People have told me alligators turn up in the bayou now and again. Little ones. Though, little ones that could still grow. Other people have said this has never happened, but there are parrots across the city that have spawned for two decades, ever since an international bird expo was held downtown and the birds did what birds do: flew away. Other people have told me that’s not why the birds are in New Orleans, that colonialism does not stop.

*

The gallery was technically on Julia but too far off from the other galleries to monetize foot traffic. Weeks before reupping the lease, a Rouse’s was set to go in around the corner, and a set of offices with a low census was slated for redevelopment into food halls and yet another boutique hotel. All of which would make the location shinier, ripe. But the parking lot to Rouse’s was built out of sight of the gallery and the owner of the office building entered a divorce that forestalled the venture.

Mostly the gallery stayed profitable through private buyers. Still, the artist-owner, Michele, wanted it open on track with the others three blocks down: eleven to six, Thursday through Sunday, occasionally later for events, playoff weekends.

This arrangement provided me a corner storefront in which to do whatever I pleased, provided I washed the windows regularly and showed some blanket charm to the few passers-through, all under the minimal supervision of Michele’s proxy, Kirstin, who more often than not sent me on errands in her Range Rover to Home Depot or for sushi.

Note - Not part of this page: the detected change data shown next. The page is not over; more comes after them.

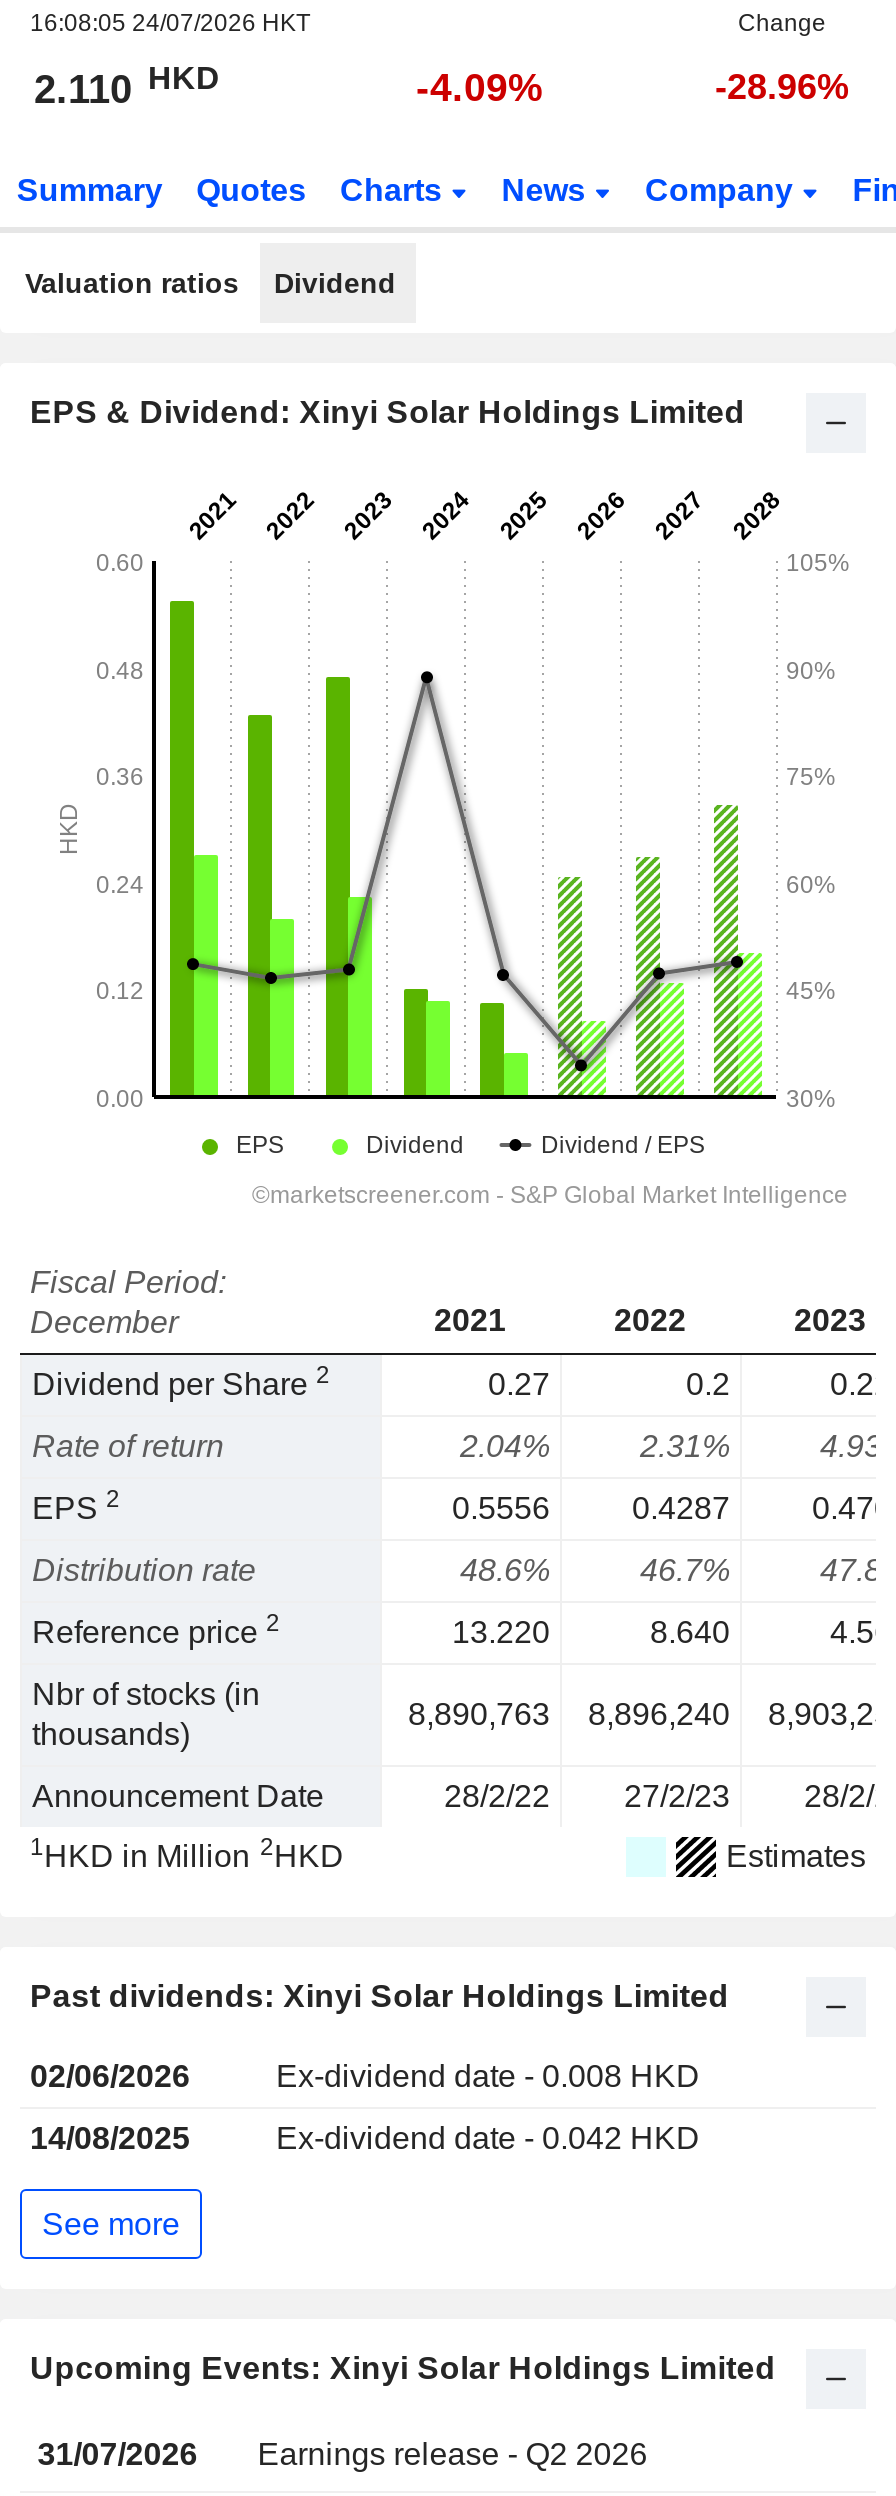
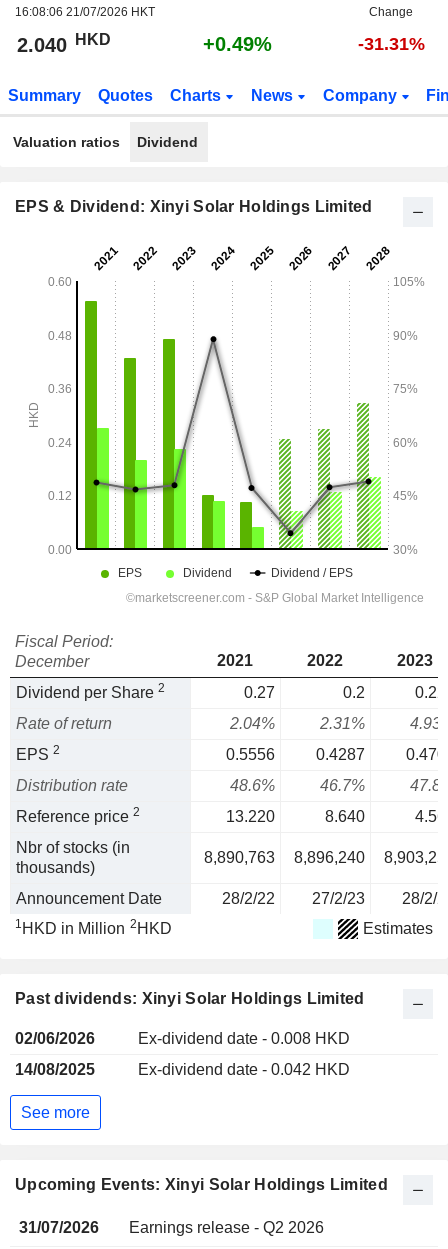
- 16:08:05 24/07/2026 HKT
+ 16:08:06 21/07/2026 HKT

- 2.110 HKD
+ 2.040 HKD

- -4.09%
+ +0.49%

- -28.96%
+ -31.31%
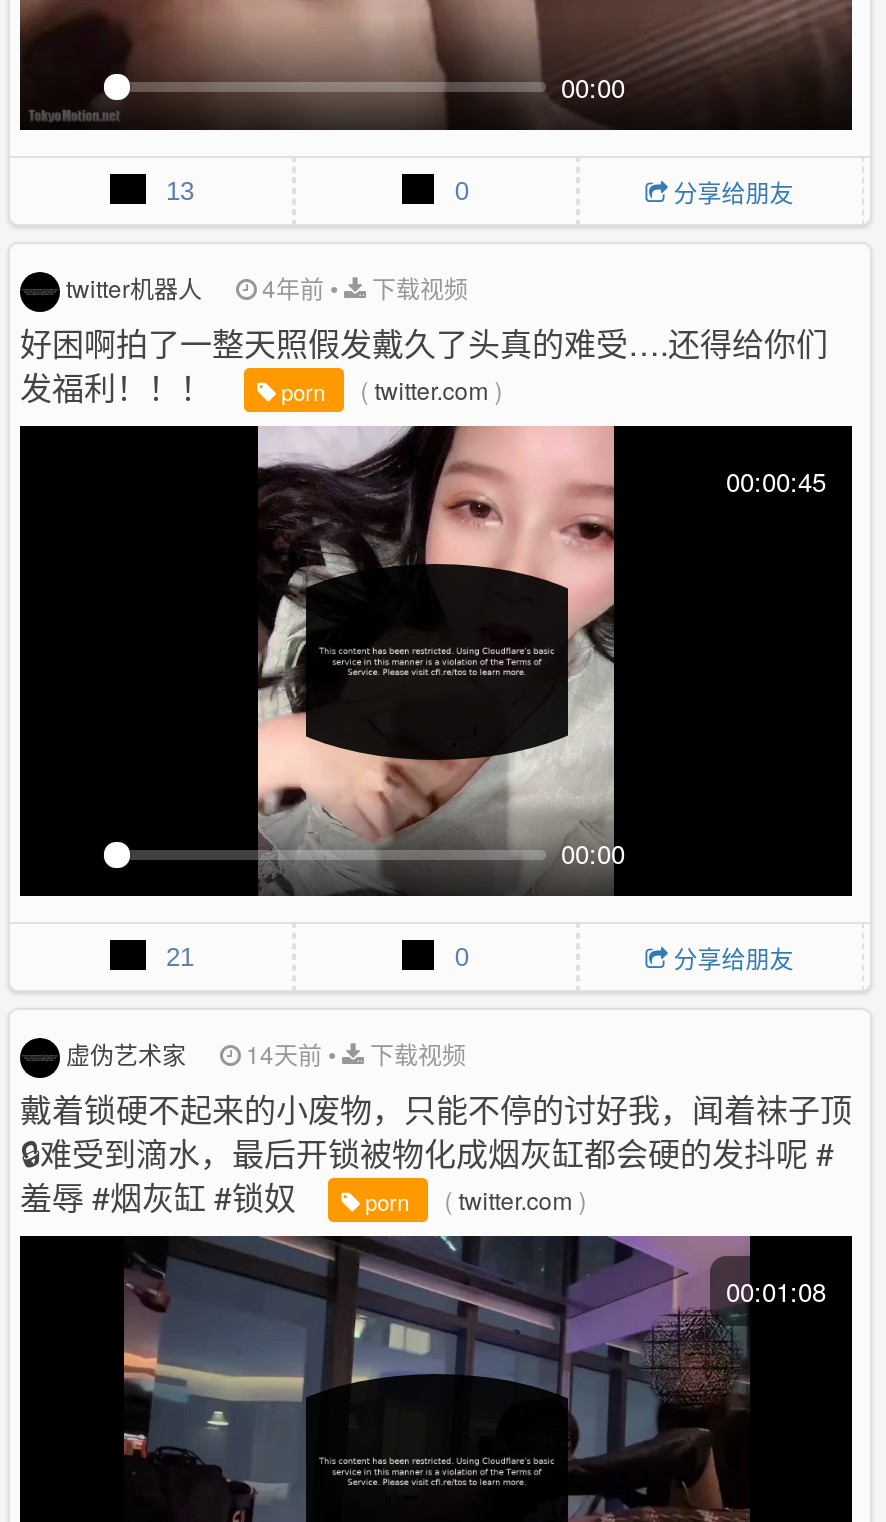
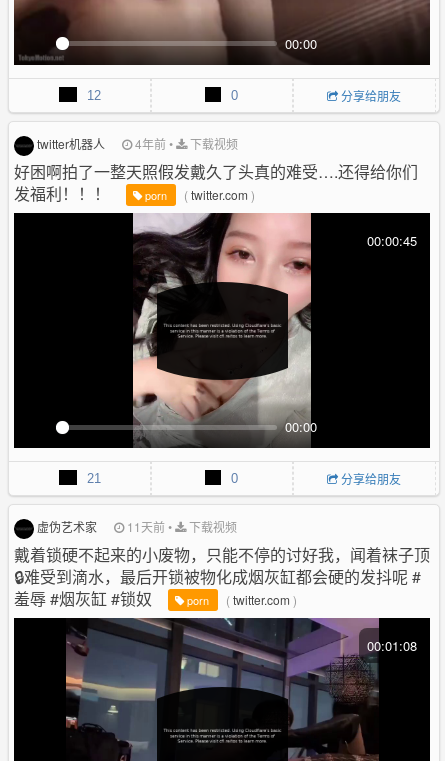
- 13
+ 12

- 虚伪艺术家 14天前• 下载视频
+ 虚伪艺术家 11天前• 下载视频
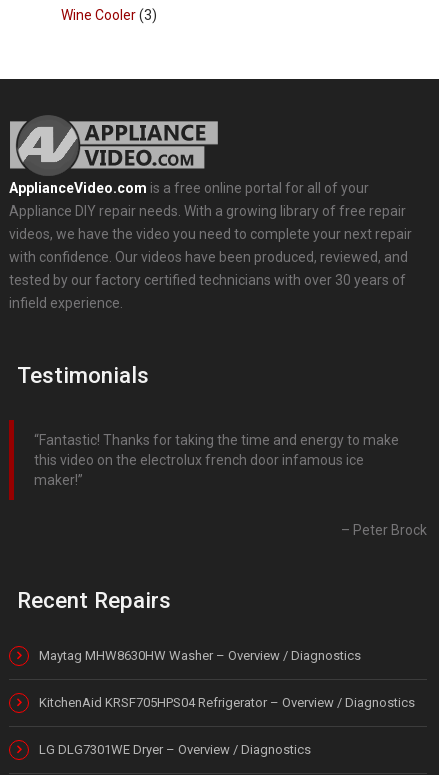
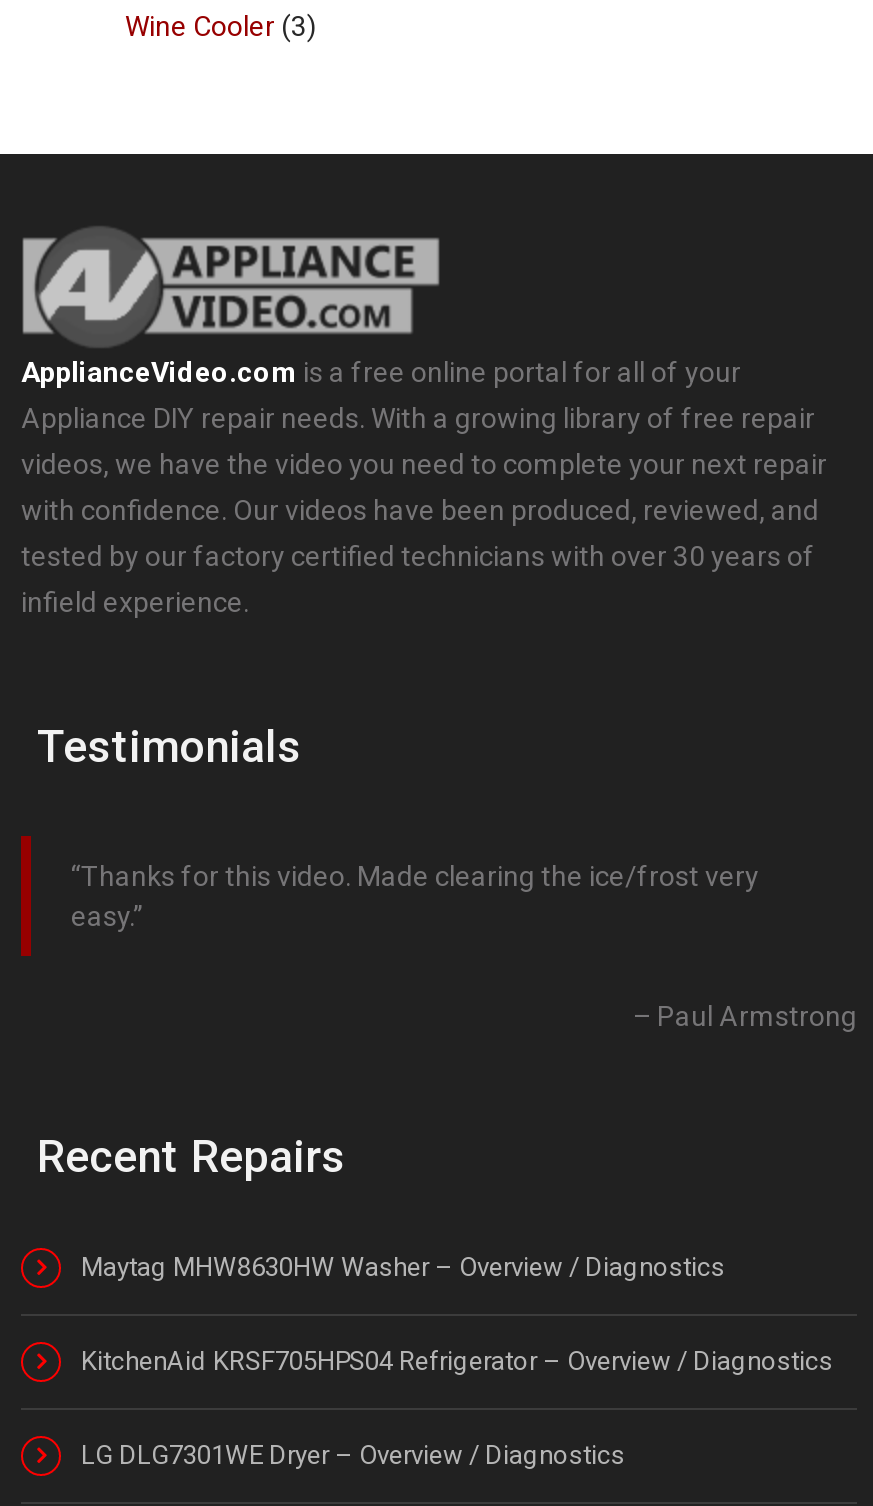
- Fantastic! Thanks for taking the time and energy to make
- this video on the electrolux french door infamous ice
- maker!
+ Thanks for this video. Made clearing the ice/frost very
+ easy.

- Peter Brock
+ Paul Armstrong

On Thursday, when Kirstin called to say she was going to Houston to visit her brother at MD Anderson, I was intent on watching movies and finishing applications to grad school when Patty walked in, her expression too fucking loony to just let me be.

*

That morning, I’d been long-winded about the gallery with Jen. She was on her way to UNO, already late, and I hadn’t realized I was mounting a rant until it was coming out, my main complaint being that Kirstin’s departure put me on duty for White Linen Night.

“Keys?” she asked.

“Kitchen,” I said, and continued on. “I’m just saying, if the die-in comes together, I’m going to be stuck inside.”

“Why?” she called from the other end of the railroad.

“Cause Kirstin won’t be there.”

“Just close the doors for a half-hour, say you thought there was a riot, that’s how they’ll report it anyhow. I have to go,” she said, but her body was still paused in the middle of the house.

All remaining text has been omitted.